Along with digitalization, postmodernism and the lack of definition in all the arts is contributing to the randomness in which identifying genuine artistic expression becomes like finding a needle in a haystack. A work of art (especially music) is now considered an event rather than a process resulting from hard work with a coherent focus and design. (Marcel Duchamp thought that putting a toilet in a museum made it a work of art!) If the event is titillating to an audience or museum-goer, it is considered art. A couple of years ago, I attended a museum event in which musicians combined visual art, a spontaneous assortment of sounds on traditional instruments, a radio, and some kitchen appliances to create an hour-long "scene." It's hard to know when it's art and when it's a gimmick. Trombonist Steve Swell offers a way to decide which one it is via an apt comparison with other works of art that proved initially difficult to comprehend: "If you're an audience member who is confronted with this sort of playing, and say the music was entirely new to you, I'd suggest doing what I do when I'm exposed to a new kind of music. I close my eyes, and I just listen and let it take me from there. It's a bit like looking at a Jackson Pollack painting for the first time. He's dripped some paint in one part of the canvas, and then does something else in another place. It seems random, but then when you look at it for a while, it becomes meaningful and alive for you, as it has for so many art lovers."

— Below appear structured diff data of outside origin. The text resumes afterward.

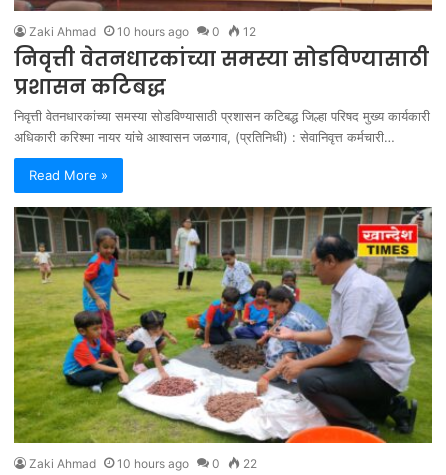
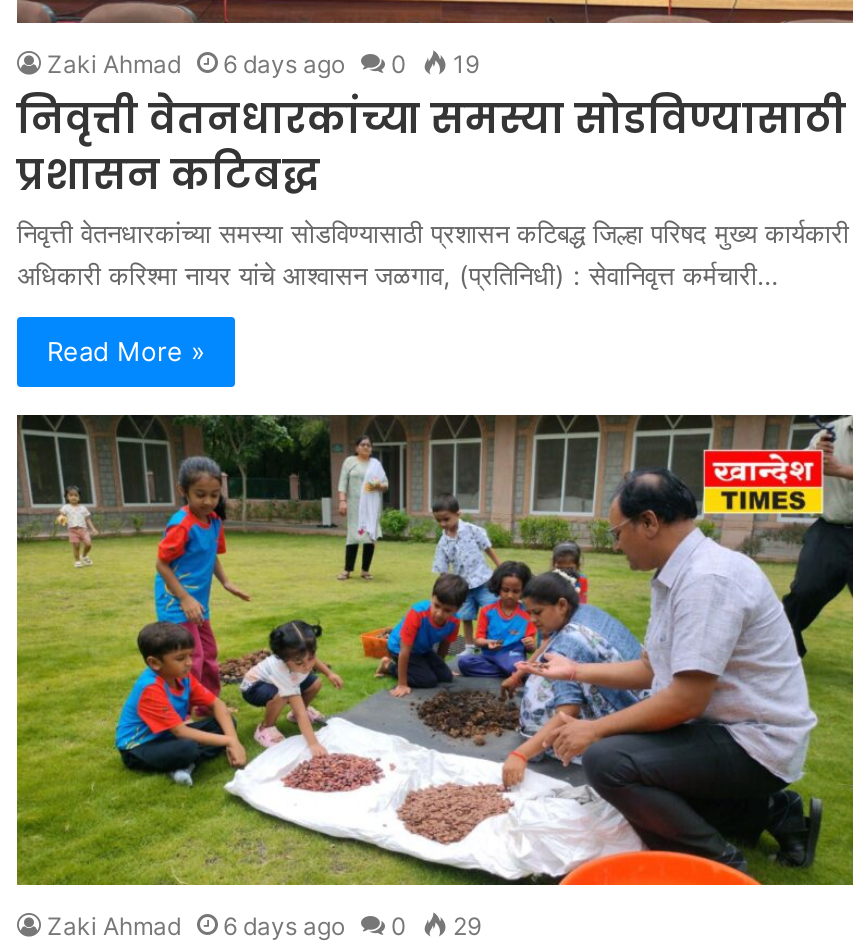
- 10 hours ago
+ 6 days ago

- 12
+ 19

- 10 hours ago
+ 6 days ago

- 22
+ 29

Now that I think of it, the bass guitarist Jaco Pastorius created events like this during Weather Report concerts. He moved around the stage and shifted his musical focus, disrupting the flow as a kind of personal statement. Some of pianist Uri Caine's startling unique performances have had the force of a disruptive event. Indeed, all the arts must allow for novelty and disturbance in order to flourish. Let's allow for these happenings. But somehow, we must find our way back to the center.